Autres victimes : les salariés. Dépendant de la franchise, ils perdent les avantages sociaux du groupe. Quant aux fournisseurs, s'ils veulent accéder aux 20 % de parts de marché que représente Carrefour, ils n'ont pas d'autre choix que d'accepter le contrat de coopération commerciale dont Coulombel juge les prestations « fictives ou totalement disproportionnées ». Enfin, le consommateur paie plus cher mais ne le sait pas, vu la puissance publicitaire de l'enseigne.

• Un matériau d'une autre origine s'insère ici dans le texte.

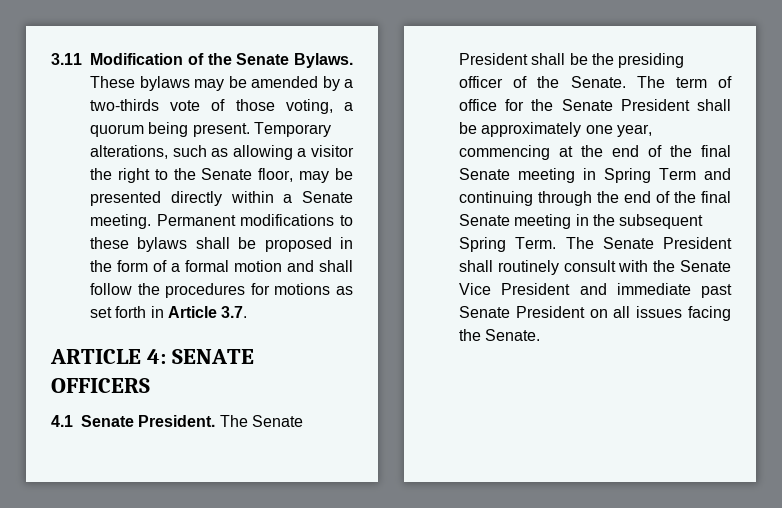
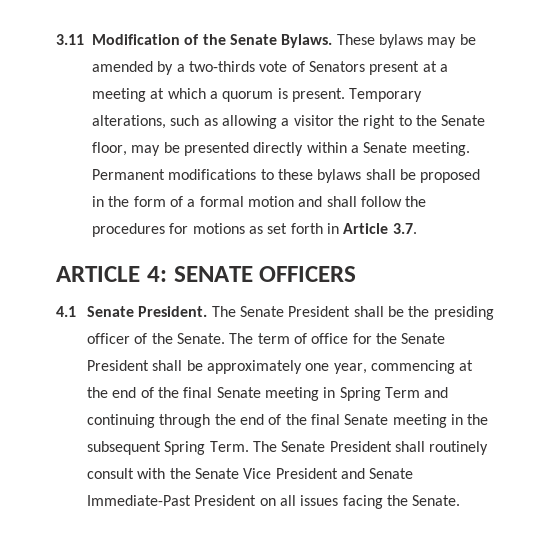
- These bylaws may be amended by a two-thirds vote of those voting, a quorum being present.
+ These bylaws may be amended by a two-thirds vote of Senators present at a meeting at which a quorum is present.
- The Senate President shall routinely consult with the Senate Vice President and immediate past Senate President on all issues facing the Senate.
+ The Senate President shall routinely consult with the Senate Vice President and Senate Immediate-Past President on all issues facing the Senate.

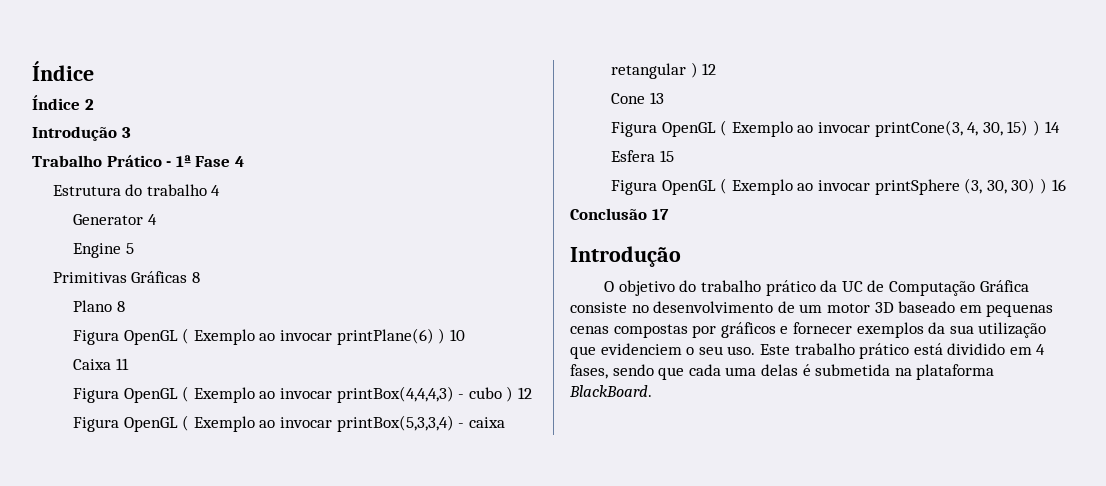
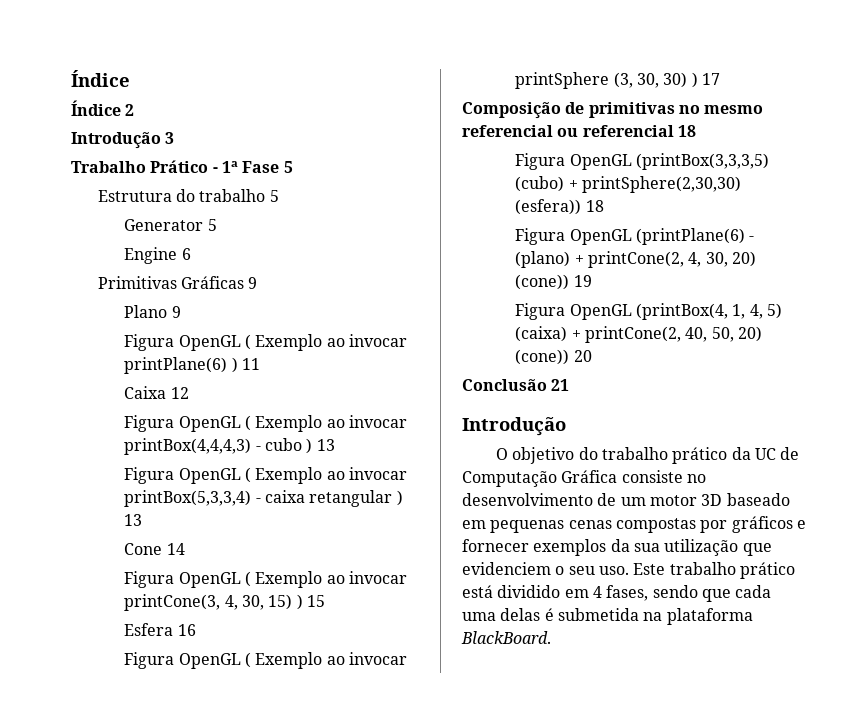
- Trabalho Prático - 1ª Fase 4
+ Trabalho Prático - 1ª Fase 5
- Estrutura do trabalho 4
+ Estrutura do trabalho 5
- Generator 4
+ Generator 5
- Engine 5
+ Engine 6
- Primitivas Gráficas 8
+ Primitivas Gráficas 9
- Plano 8
+ Plano 9
- Figura OpenGL ( Exemplo ao invocar printPlane(6) ) 10
+ Figura OpenGL ( Exemplo ao invocar printPlane(6) ) 11
- Caixa 11
+ Caixa 12
- Figura OpenGL ( Exemplo ao invocar printBox(4,4,4,3) - cubo ) 12
+ Figura OpenGL ( Exemplo ao invocar printBox(4,4,4,3) - cubo ) 13
- Figura OpenGL ( Exemplo ao invocar printBox(5,3,3,4) - caixa retangular ) 12
+ Figura OpenGL ( Exemplo ao invocar printBox(5,3,3,4) - caixa retangular ) 13
- Cone 13
+ Cone 14
- Figura OpenGL ( Exemplo ao invocar printCone(3, 4, 30, 15) ) 14
+ Figura OpenGL ( Exemplo ao invocar printCone(3, 4, 30, 15) ) 15
- Esfera 15
+ Esfera 16
- Figura OpenGL ( Exemplo ao invocar printSphere (3, 30, 30) ) 16
+ Figura OpenGL ( Exemplo ao invocar printSphere (3, 30, 30) ) 17
+ Composição de primitivas no mesmo referencial ou referencial 18
+ Figura OpenGL (printBox(3,3,3,5) (cubo) + printSphere(2,30,30) (esfera)) 18
+ Figura OpenGL (printPlane(6) - (plano) + printCone(2, 4, 30, 20) (cone)) 19
+ Figura OpenGL (printBox(4, 1, 4, 5) (caixa) + printCone(2, 40, 50, 20) (cone)) 20
- Conclusão 17
+ Conclusão 21

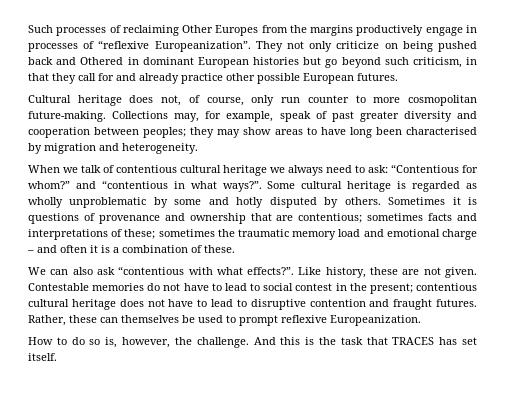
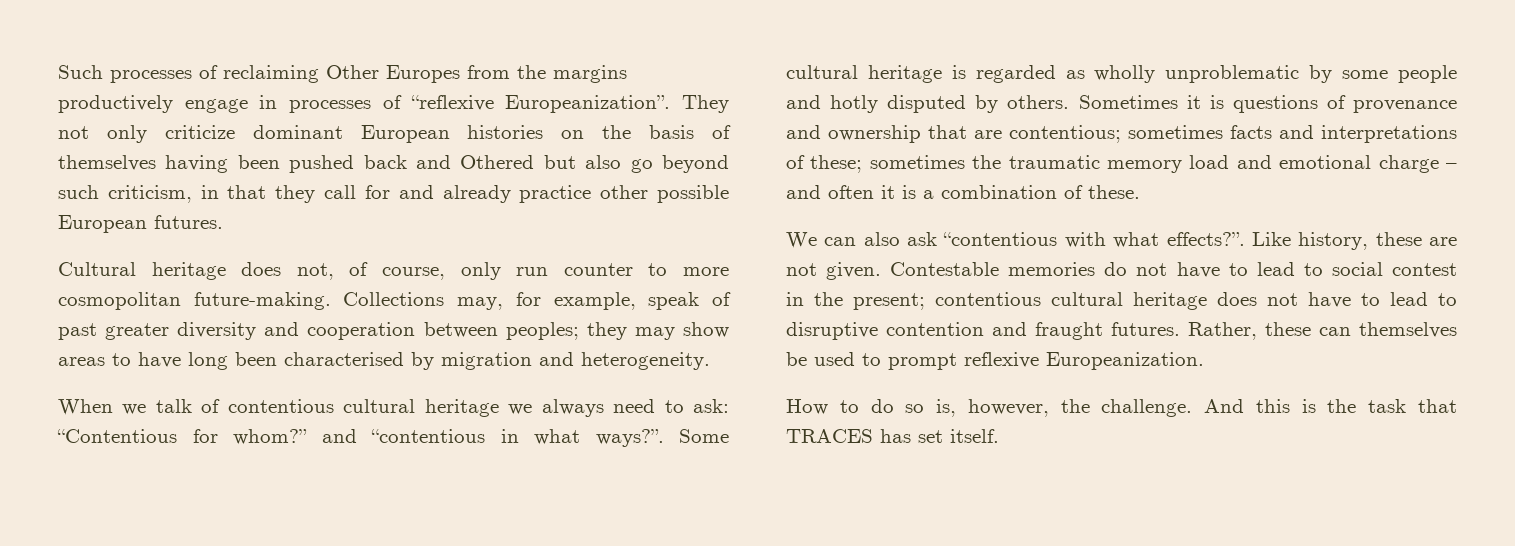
- They not only criticize on being pushed back and Othered in dominant European histories but go beyond such criticism, in that they call for and already practice other possible European futures.
+ They not only criticize dominant European histories on the basis of themselves having been pushed back and Othered but also go beyond such criticism, in that they call for and already practice other possible European futures.
- Some cultural heritage is regarded as wholly unproblematic by some and hotly disputed by others.
+ Some cultural heritage is regarded as wholly unproblematic by some people and hotly disputed by others.

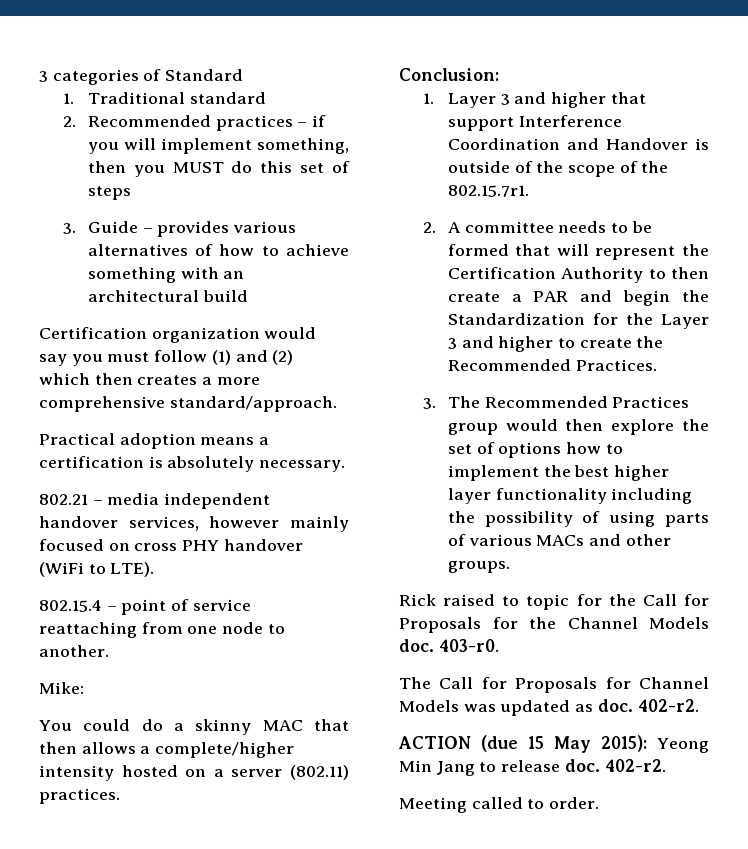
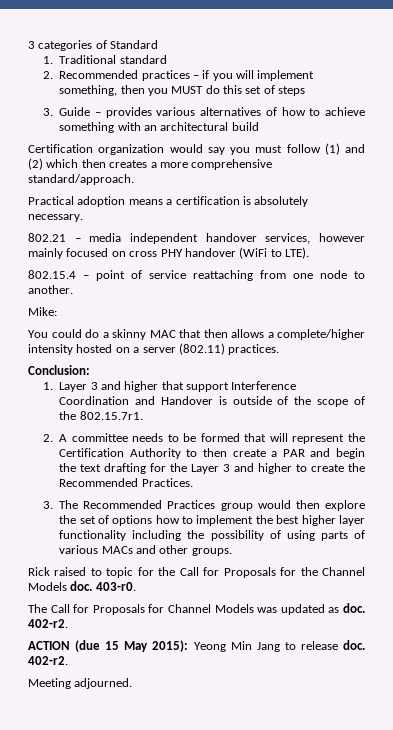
- 2. A committee needs to be formed that will represent the Certification Authority to then create a PAR and begin the Standardization for the Layer 3 and higher to create the Recommended Practices.
+ 2. A committee needs to be formed that will represent the Certification Authority to then create a PAR and begin the text drafting for the Layer 3 and higher to create the Recommended Practices.
- Meeting called to order.
+ Meeting adjourned.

Réfléchir au modèle coopératif serait opportun en ces temps d'inflation. Le client y paie jusqu'à 10 % moins cher, quand le franchisé multiplie par 4 ses résultats, embauche des salariés, leur verse un 13e mois, et augmente son assortiment de 5000 références. Mais, ajoute-t-il, « il n'y a pas d'actionnaires à rémunérer ». Ancien de Promodès, Jérôme Coulombel se souvient de l'humanité du grand patron Paul-Louis Halley envers tous les acteurs de l'entreprise, avant qu'elle fusionne avec Carrefour en 1999, « début d'une descente aux enfers pour les franchisés », précise-t-il. Il y a vingt ans, l'action Carrefour cotait 98 euros, elle est à 16 aujourd'hui. La marge de manœuvre est faible ; la pression n'est pas près de baisser.
Bruno Le Maire va-t-il réagir ? Les franchisés ont assigné le ministre de l'Économie. Ils attendent toujours. Le fait que Morgane Weill, patronne des supermarchés Carrefour, ait quitté son poste pour le rejoindre à Bercy n'incite pas Jérôme Coulombel à espérer.